Exercise aim: Check the entries below for lines with "hover"; report only how many there are.

Records shown:
⁂
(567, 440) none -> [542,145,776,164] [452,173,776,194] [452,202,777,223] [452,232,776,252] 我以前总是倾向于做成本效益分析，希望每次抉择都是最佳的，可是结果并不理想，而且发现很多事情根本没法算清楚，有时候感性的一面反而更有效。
⁂
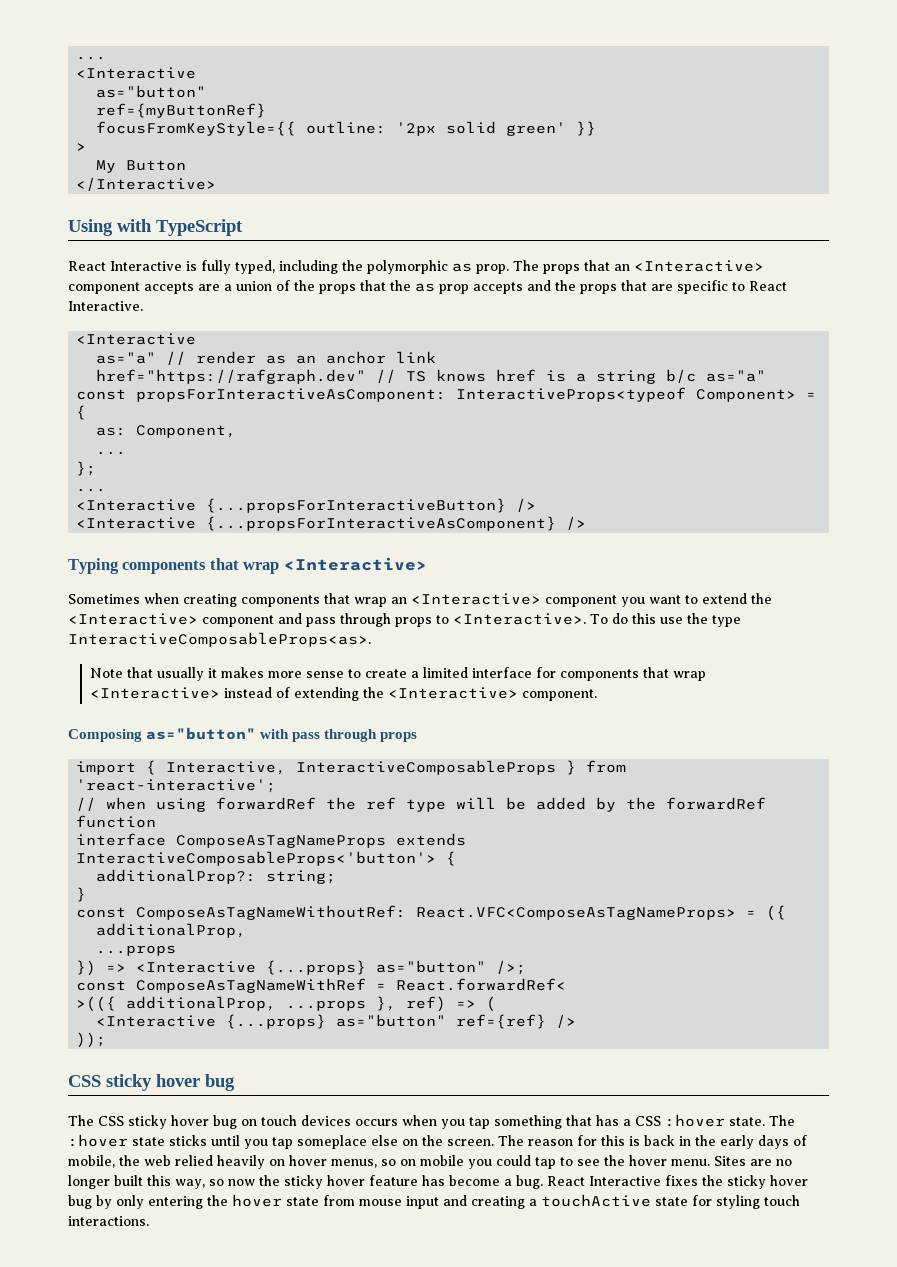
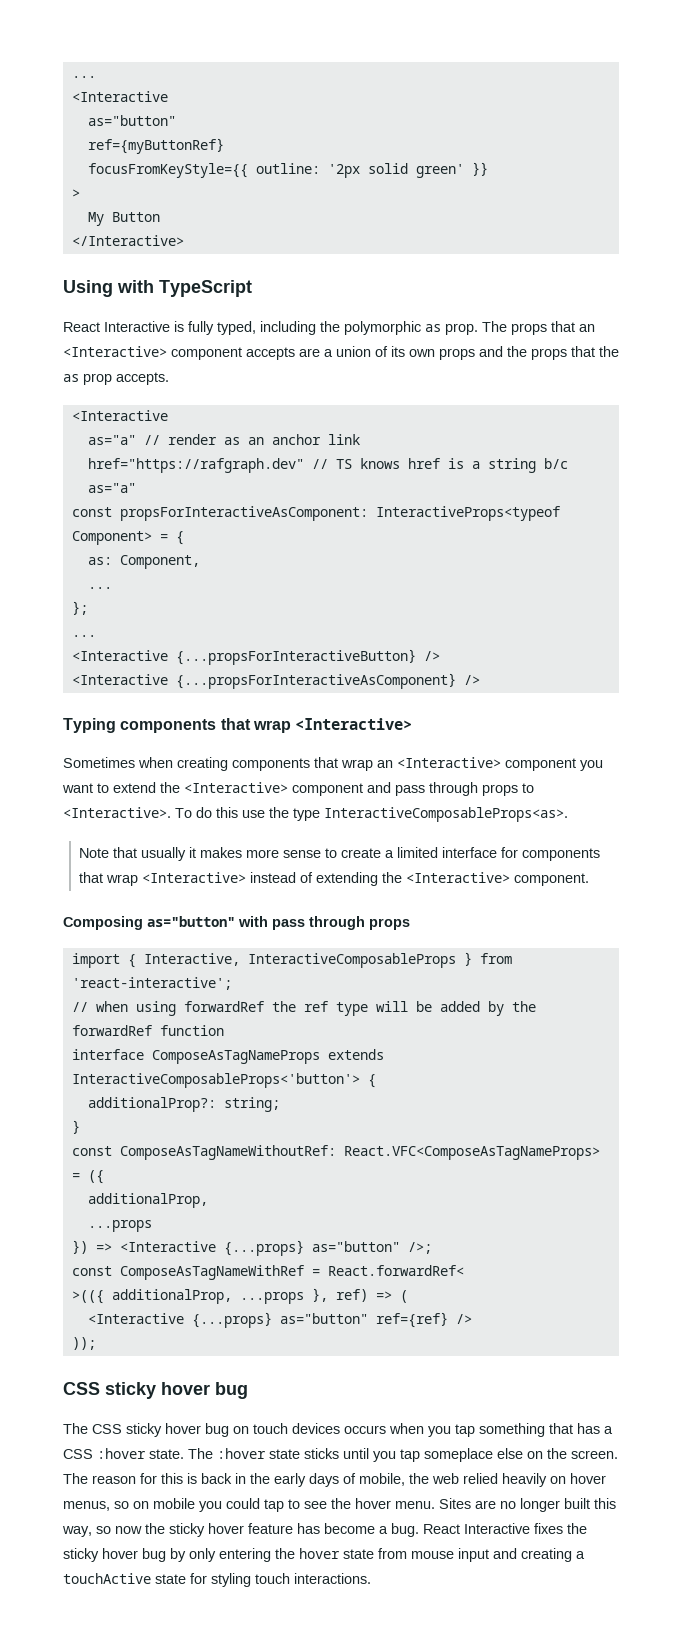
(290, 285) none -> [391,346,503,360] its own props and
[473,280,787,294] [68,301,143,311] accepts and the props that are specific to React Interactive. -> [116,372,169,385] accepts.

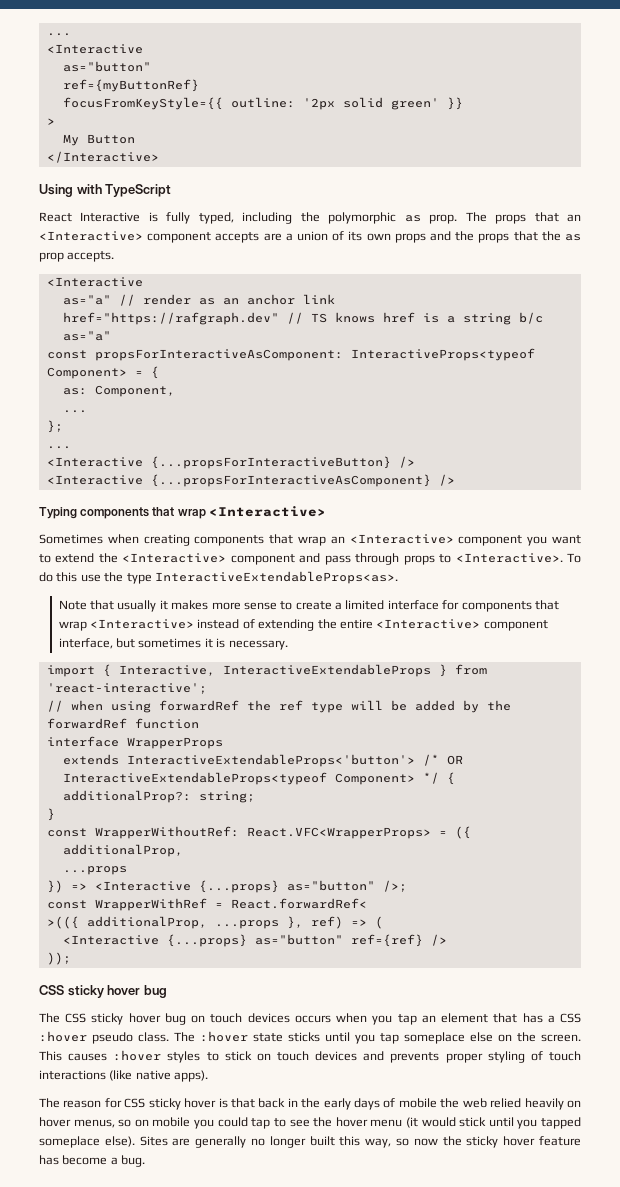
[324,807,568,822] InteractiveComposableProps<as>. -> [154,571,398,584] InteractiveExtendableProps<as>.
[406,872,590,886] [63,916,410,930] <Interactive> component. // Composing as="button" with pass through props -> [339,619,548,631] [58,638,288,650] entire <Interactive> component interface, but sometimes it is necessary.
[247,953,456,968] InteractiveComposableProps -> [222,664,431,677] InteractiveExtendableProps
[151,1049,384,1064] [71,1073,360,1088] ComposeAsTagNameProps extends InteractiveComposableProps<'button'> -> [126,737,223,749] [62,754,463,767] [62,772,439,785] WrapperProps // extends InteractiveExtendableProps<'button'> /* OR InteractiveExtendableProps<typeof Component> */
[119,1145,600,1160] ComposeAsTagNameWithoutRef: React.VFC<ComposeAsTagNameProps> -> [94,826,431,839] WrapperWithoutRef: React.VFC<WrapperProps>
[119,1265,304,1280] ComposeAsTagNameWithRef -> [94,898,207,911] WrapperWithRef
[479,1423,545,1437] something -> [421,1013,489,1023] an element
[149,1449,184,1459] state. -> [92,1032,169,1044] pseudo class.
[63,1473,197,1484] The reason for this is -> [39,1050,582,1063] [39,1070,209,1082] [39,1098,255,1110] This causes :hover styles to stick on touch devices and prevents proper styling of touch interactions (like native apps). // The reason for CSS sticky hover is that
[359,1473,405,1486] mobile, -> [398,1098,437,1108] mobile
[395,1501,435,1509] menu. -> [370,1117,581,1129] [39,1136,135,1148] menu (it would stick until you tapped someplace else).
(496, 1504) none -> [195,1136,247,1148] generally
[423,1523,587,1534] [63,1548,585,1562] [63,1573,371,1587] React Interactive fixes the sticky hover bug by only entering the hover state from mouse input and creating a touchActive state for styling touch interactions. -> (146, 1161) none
⁂
Reply: 2